Try it
When a line in the material beneath includes the word "have", add it to the count, and report the count alone.
┌──
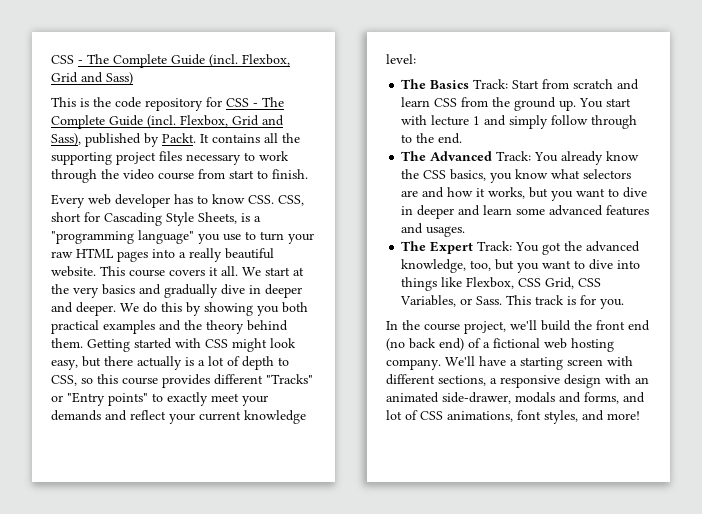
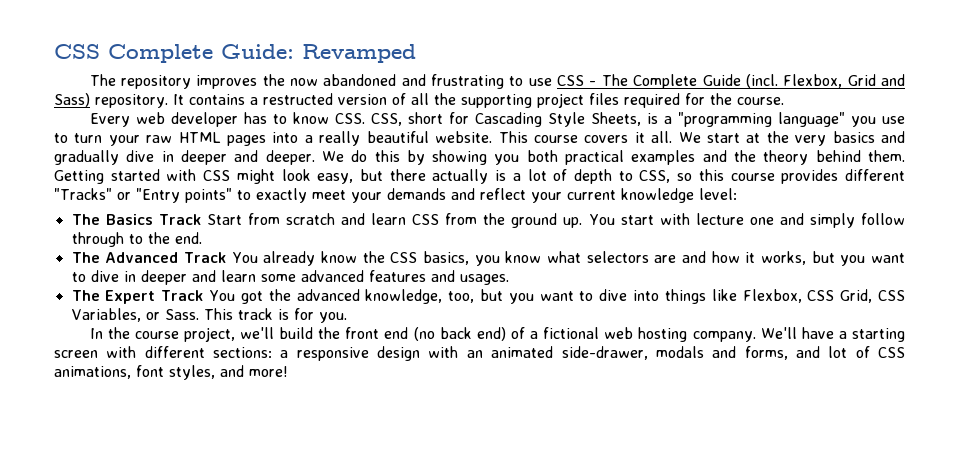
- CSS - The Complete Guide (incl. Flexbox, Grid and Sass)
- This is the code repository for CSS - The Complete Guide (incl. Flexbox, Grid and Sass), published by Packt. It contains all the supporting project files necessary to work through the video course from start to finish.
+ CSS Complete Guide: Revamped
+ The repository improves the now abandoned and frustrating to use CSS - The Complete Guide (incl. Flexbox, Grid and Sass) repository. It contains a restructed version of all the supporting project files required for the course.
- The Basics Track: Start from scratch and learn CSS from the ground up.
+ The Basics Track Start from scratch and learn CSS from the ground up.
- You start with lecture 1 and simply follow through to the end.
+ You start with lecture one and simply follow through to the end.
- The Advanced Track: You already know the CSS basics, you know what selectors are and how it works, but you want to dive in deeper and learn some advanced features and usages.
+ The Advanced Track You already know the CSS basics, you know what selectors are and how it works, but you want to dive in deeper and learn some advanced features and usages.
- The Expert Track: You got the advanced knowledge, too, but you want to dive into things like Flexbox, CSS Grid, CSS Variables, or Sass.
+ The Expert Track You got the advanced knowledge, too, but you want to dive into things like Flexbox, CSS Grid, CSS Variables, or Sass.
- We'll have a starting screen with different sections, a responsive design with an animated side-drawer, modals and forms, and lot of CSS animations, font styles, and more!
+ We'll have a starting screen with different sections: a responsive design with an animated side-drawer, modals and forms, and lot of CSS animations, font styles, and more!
└──
Written solution
2